An unchanged copy of all the lines below is expected, and it should contain no pictures.

↓

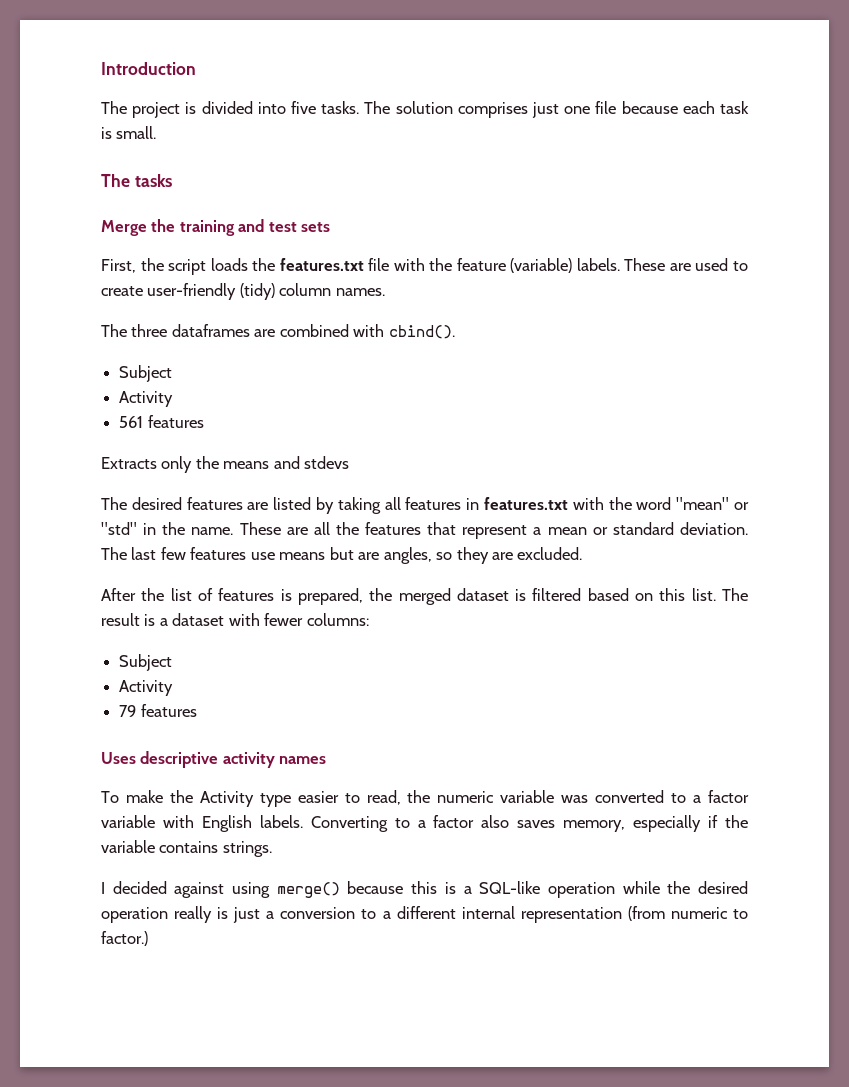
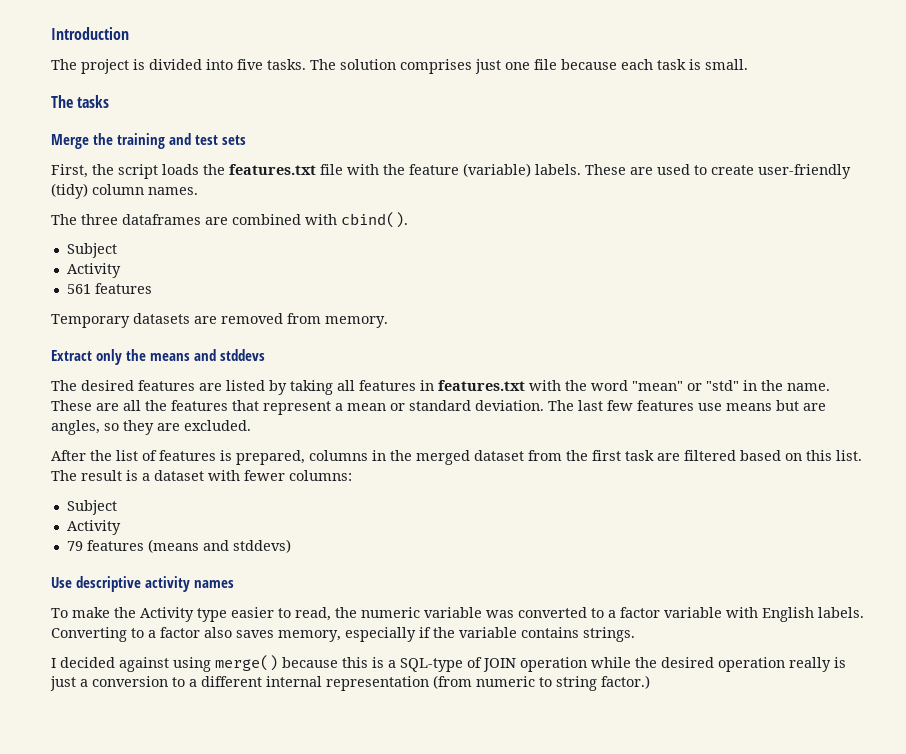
[101,457,157,469] Extracts -> [51,313,388,328] [51,350,92,361] Temporary datasets are removed from memory. // Extract
[304,456,350,469] stdevs -> [220,349,265,361] stddevs
(363, 596) none -> [309,450,386,461] columns in
[515,589,527,601] is -> [528,450,680,461] from the first task are
[101,752,136,764] // Uses -> [147,539,291,553] [51,577,72,588] (means and stddevs) // Use
[479,881,541,894] SQL-like -> [400,657,516,672] SQL-type of JOIN
(749, 914) none -> [556,676,597,691] string

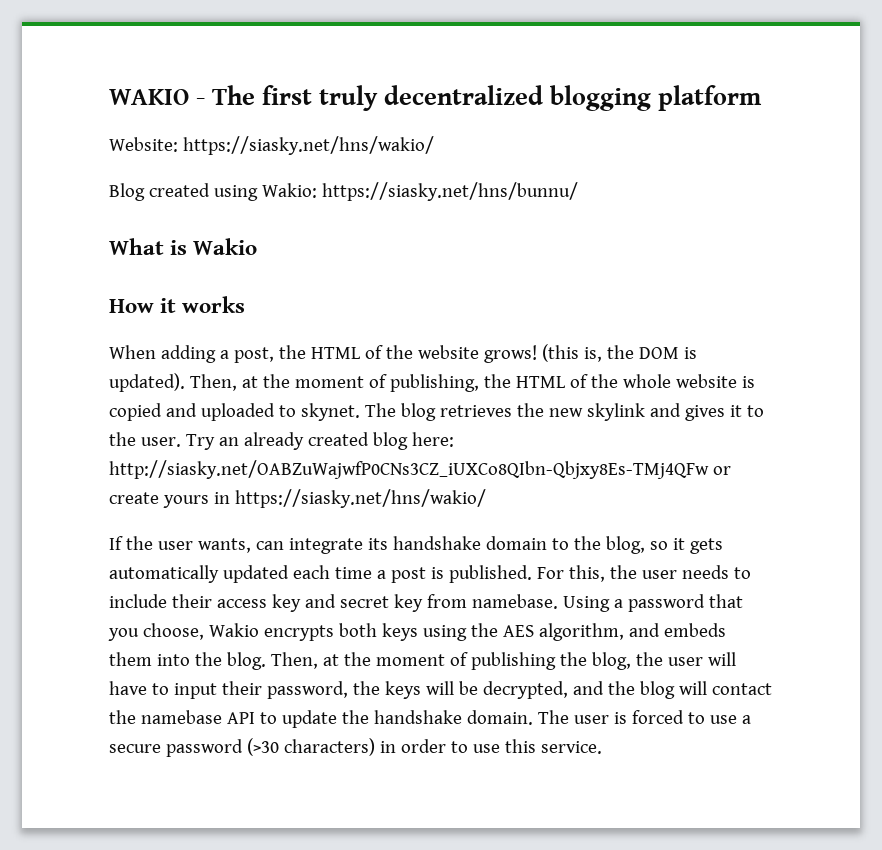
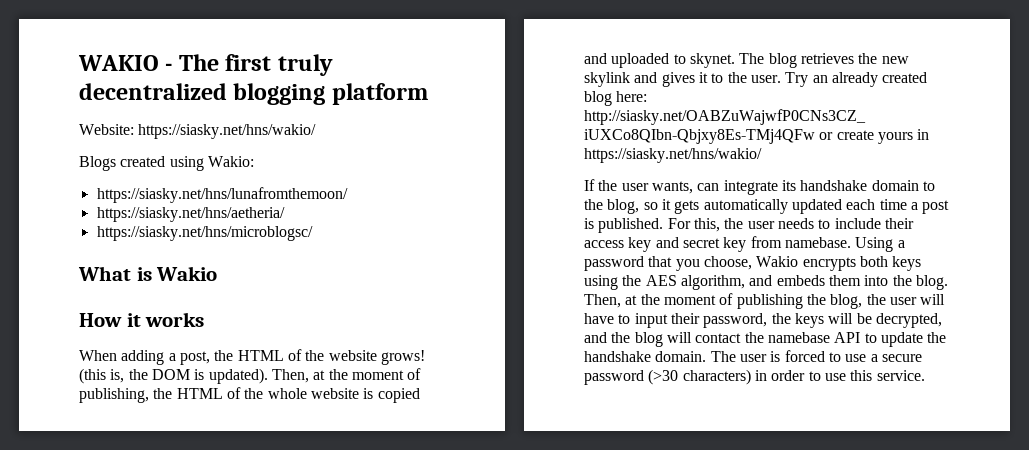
[109,183,145,201] Blog -> [79,156,116,171] Blogs
[321,182,578,201] https://siasky.net/hns/bunnu/ -> [96,187,348,203] [96,207,285,222] [96,226,313,241] // https://siasky.net/hns/lunafromthemoon/ // https://siasky.net/hns/aetheria/ // https://siasky.net/hns/microblogsc/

↑

• [Response for this exercise]
[101,457,157,469] Extracts -> [51,313,388,328] [51,350,92,361] Temporary datasets are removed from memory. // Extract
[304,456,350,469] stdevs -> [220,349,265,361] stddevs
(363, 596) none -> [309,450,386,461] columns in
[515,589,527,601] is -> [528,450,680,461] from the first task are
[101,752,136,764] // Uses -> [147,539,291,553] [51,577,72,588] (means and stddevs) // Use
[479,881,541,894] SQL-like -> [400,657,516,672] SQL-type of JOIN
(749, 914) none -> [556,676,597,691] string

[109,183,145,201] Blog -> [79,156,116,171] Blogs
[321,182,578,201] https://siasky.net/hns/bunnu/ -> [96,187,348,203] [96,207,285,222] [96,226,313,241] // https://siasky.net/hns/lunafromthemoon/ // https://siasky.net/hns/aetheria/ // https://siasky.net/hns/microblogsc/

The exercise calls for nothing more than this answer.